This is the third in a series of reports on local FEAT-of-Oregon families' experiences with autism. This report is not an endorsement of specific treatments: first, every child is different, and second, FEAT judges treatments by data-based scientific studies.
Seven years ago, I volunteered for an ACAP fund raiser at the Galleria downtown. I think I brought my older son to help me, he is perpetually my support. One day two women came to the table. They started to talk to me about autism, and one said she was a special ed teacher, and she knew a lot about autism. The conversation went on for a little while, and then she asked me why I didn't cure my kid, like Barry Neil Kaufmann? She was very angry with me, and she scared me.
Ned (not his real name) is eleven now. Ned will never be indistinguishable from his peers. But this summer, for the first time, Ned asked "Where is Matthew?" completely spontaneously. He has also told myself, my husband, and one of his tutors, things that have happened in the past. He brings these things up by himself. Ned must be closely questioned to obtain more complete information, but we never expected even this much from him.
Ned can read. He learned to read with Kathi Calouri and with me. We saw Kathi twice a week for years, and during the time he was learning to read, I also worked with him every night. I am not a teacher, I have no training, and no one pays me. I am motivated because this is my child. But, it seems to me that this disabled child and his future are meaningless to special-ed administration. It seems that only their bureaucracy and bottom line are relevant. So Ned is homeschooled now. I do not foresee myself ever sending Ned back to public school. We had some safety issues, but our problems are more far-reaching than that.
Ned has made much progress, but he did not see Kathi Calouri until he was nearly six and a half. Were it not for Kathi's determination, I do not believe Ned would be verbal today. One day in the first year of therapy, Eric was working with Ned, and had been working to get him to say YES, for months. Ned had a three syllable approximation that did end with an S sound. I listened to Eric, "Ned, say YES" for about 20 minutes, then I listened to "Ned say E ES" for another 20 minutes. I stood up, and took a step. I thought this sounded impossible. Then I heard, "YES", as clear as a bell from Ned!!!
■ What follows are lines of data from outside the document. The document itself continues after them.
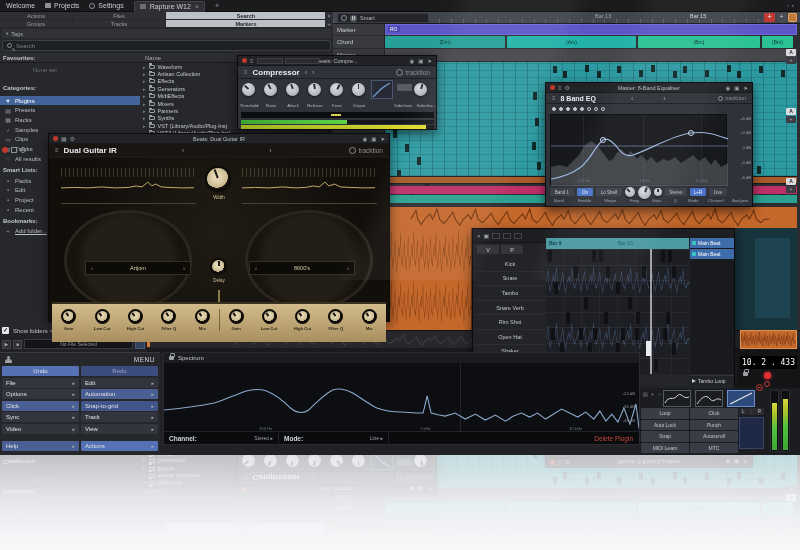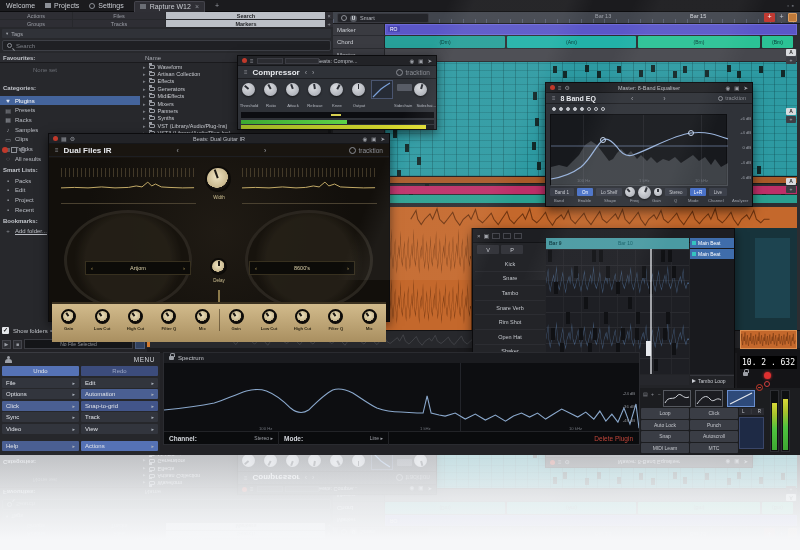--- a/index.html
+++ b/index.html
@@ -668,7 +668,7 @@
     </div>
     <div class="whead">
       <span class="wgl">≡</span>
-      <span class="nm">Dual Files IR</span>
+      <span class="nm">Dual Guitar IR</span>
       <span class="arr" style="margin-left:60px">‹</span>
       <span class="arr" style="margin-left:80px">›</span>
       <span class="brand">

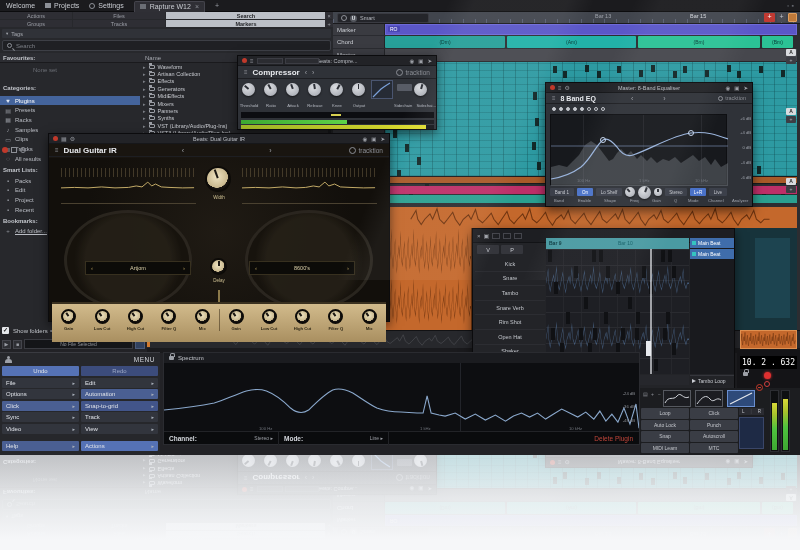--- a/index.html
+++ b/index.html
@@ -1059,7 +1059,7 @@
         </svg>
   </div>
   <div class="abs transport">
-    <div class="timebox">10. 2 . 632</div>
+    <div class="timebox">10. 2 . 433</div>
     <div class="recdot"></div>
     <div class="loopring"></div>
     <i class="lockic tlock"></i>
I want to make it clear that my son makes progress long after the magical age of five. And he continues to make progress even today. He still needs intensive one to one help, and if he is to learn, he always will. This is just part of autism. It is shortsighted and in the long run far more expensive not to help Ned. And I do not need a cure to be pleased with Ned’s progress. Yes, I am plagued with the "what if" of inadequate funding, and earlier help, but I try to push these issues away from me, and give my resources to Ned, now. Also, I believe it is possible that some children are so severely affected by autism, that they may not be able to make progress until after that magical "cut off" age. So it is best not to give up, or take discouraging words from anyone.
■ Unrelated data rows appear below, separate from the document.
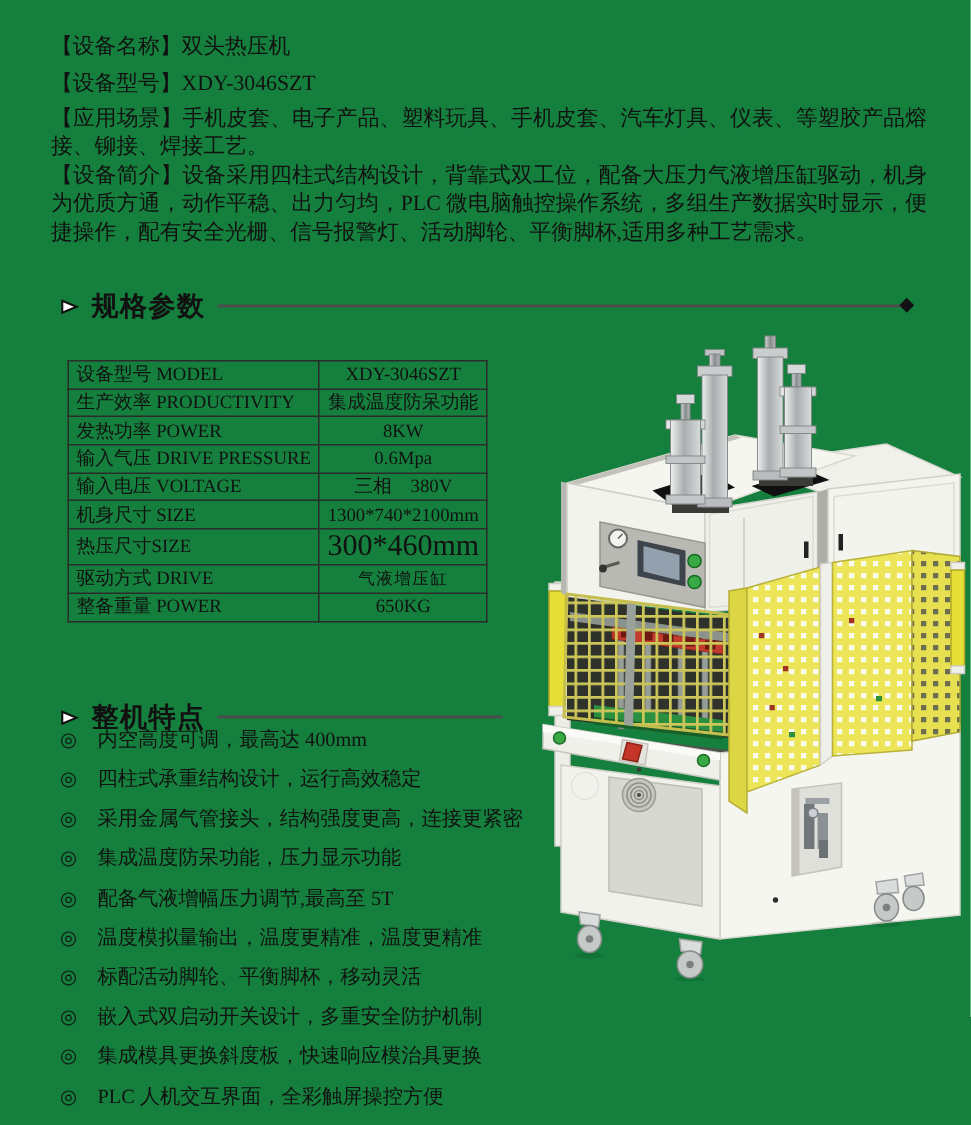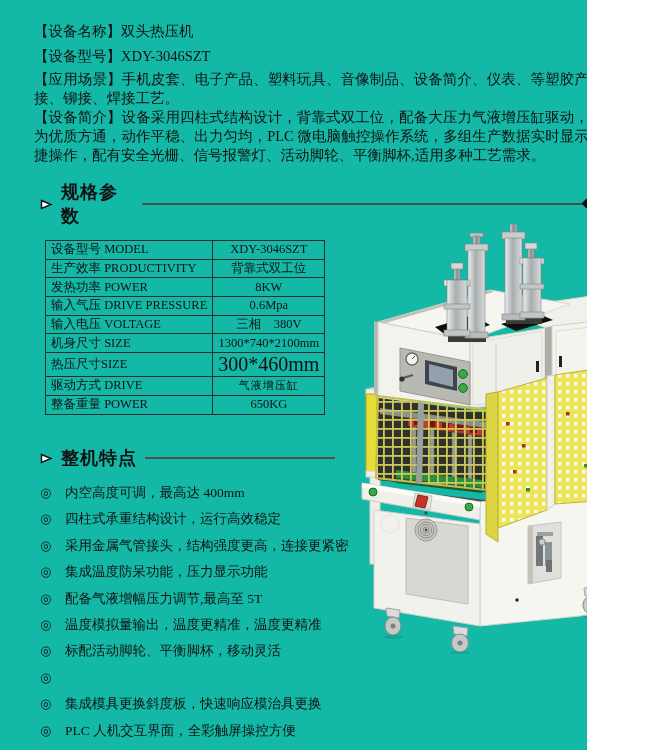--- a/index.html
+++ b/index.html
@@ -5,7 +5,7 @@
   * { margin:0; padding:0; box-sizing:border-box; }
   body { background:#fff; }
   .page {
-    position:relative; width:587px; height:750px; background:#14b8a6;
+    position:relative; width:647px; height:750px; background:#15803d;
     font-family:"Liberation Serif","DejaVu Serif",serif; color:#111; overflow:hidden;
   }
   

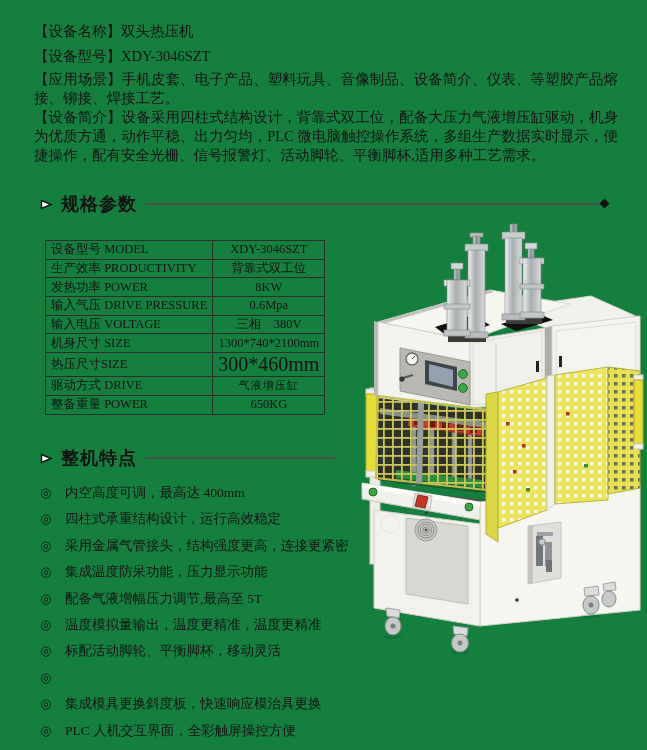--- a/index.html
+++ b/index.html
@@ -45,7 +45,7 @@
   <div class="intro">
     <p class="p1">【设备名称】双头热压机</p>
     <p class="p2">【设备型号】XDY-3046SZT</p>
-    <p class="p3">【应用场景】手机皮套、电子产品、塑料玩具、音像制品、设备简介、仪表、等塑胶产品熔接、铆接、焊接工艺。</p>
+    <p class="p3">【应用场景】手机皮套、电子产品、塑料玩具、手机皮套、汽车灯具、仪表、等塑胶产品熔接、铆接、焊接工艺。</p>
     <p class="p4">【设备简介】设备采用四柱式结构设计，背靠式双工位，配备大压力气液增压缸驱动，机身为优质方通，动作平稳、出力匀均，PLC 微电脑触控操作系统，多组生产数据实时显示，便捷操作，配有安全光栅、信号报警灯、活动脚轮、平衡脚杯,适用多种工艺需求。</p>
   </div>
 

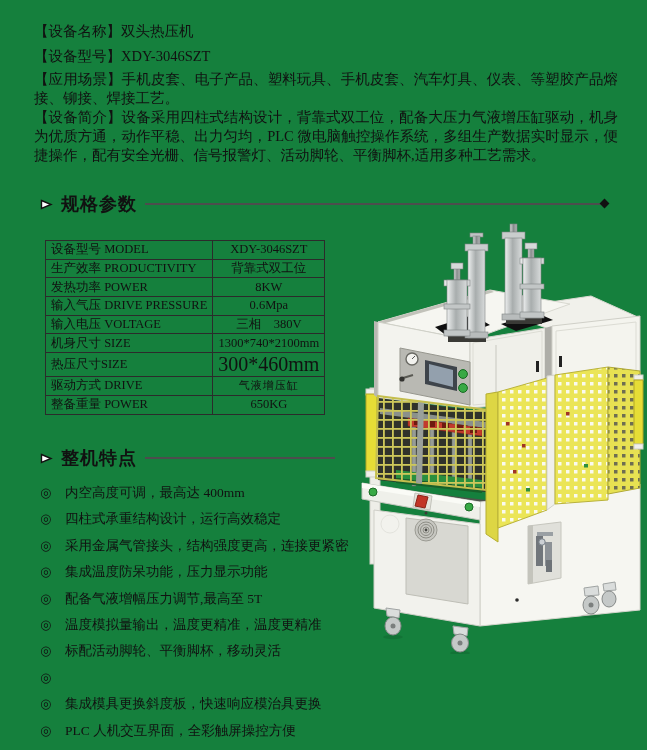--- a/index.html
+++ b/index.html
@@ -69,7 +69,7 @@
         </tr>
       <tr>
           <td class="lbl">生产效率 PRODUCTIVITY</td>
-          <td class="val">背靠式双工位</td>
+          <td class="val">集成温度防呆功能</td>
         </tr>
       <tr>
           <td class="lbl">发热功率 POWER</td>

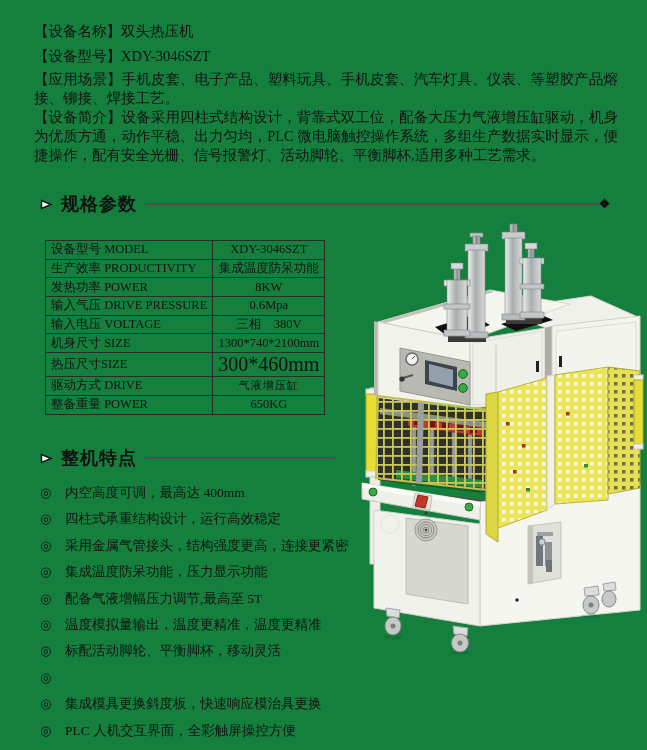--- a/index.html
+++ b/index.html
@@ -16,7 +16,7 @@
   
   .sec-head { position:absolute; display:flex; align-items:center; height:20px; }
   .sec-head.specs { left:40px; top:194px; }
-  .sec-head.features { left:40px; top:448px; }
+  .sec-head.features { left:40px; top:468px; }
   .sec-title { font-family:"Liberation Sans","DejaVu Sans",sans-serif; font-weight:bold; font-size:18px; letter-spacing:1px; margin:0 8px 0 8px; }
   .rule { height:2px; background:#4d4d4d; position:relative; }
   .rule.w1 { width:460px; }

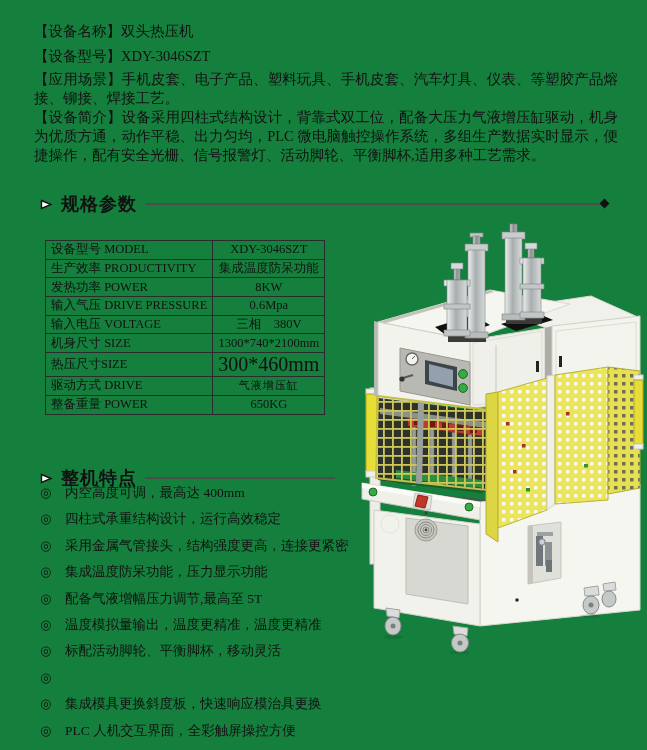--- a/index.html
+++ b/index.html
@@ -143,6 +143,7 @@
       </li>
     <li>
         <span class="bullet">◎</span>
+        <span>嵌入式双启动开关设计，多重安全防护机制</span>
       </li>
     <li>
         <span class="bullet">◎</span>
Comments on Ned's Story from our Board of Advisors:
Sandra L. Harris, Ph.D.: Ned's mother is right--it is never too late to learn. Although very young children make the most dramatic progress, older children who are very autistically involved make progress too. We owe them a quality education that will maximize their ability to be part of the community.
Tristram Smith, Ph.D.: Ned's story shows that one-to-one, behavior analytic instruction may benefit individuals with autism of any age (though classroom instruction is also important because it helps children learn to interact with and work alongside peers). Ned's burgeoning communication skills are exciting!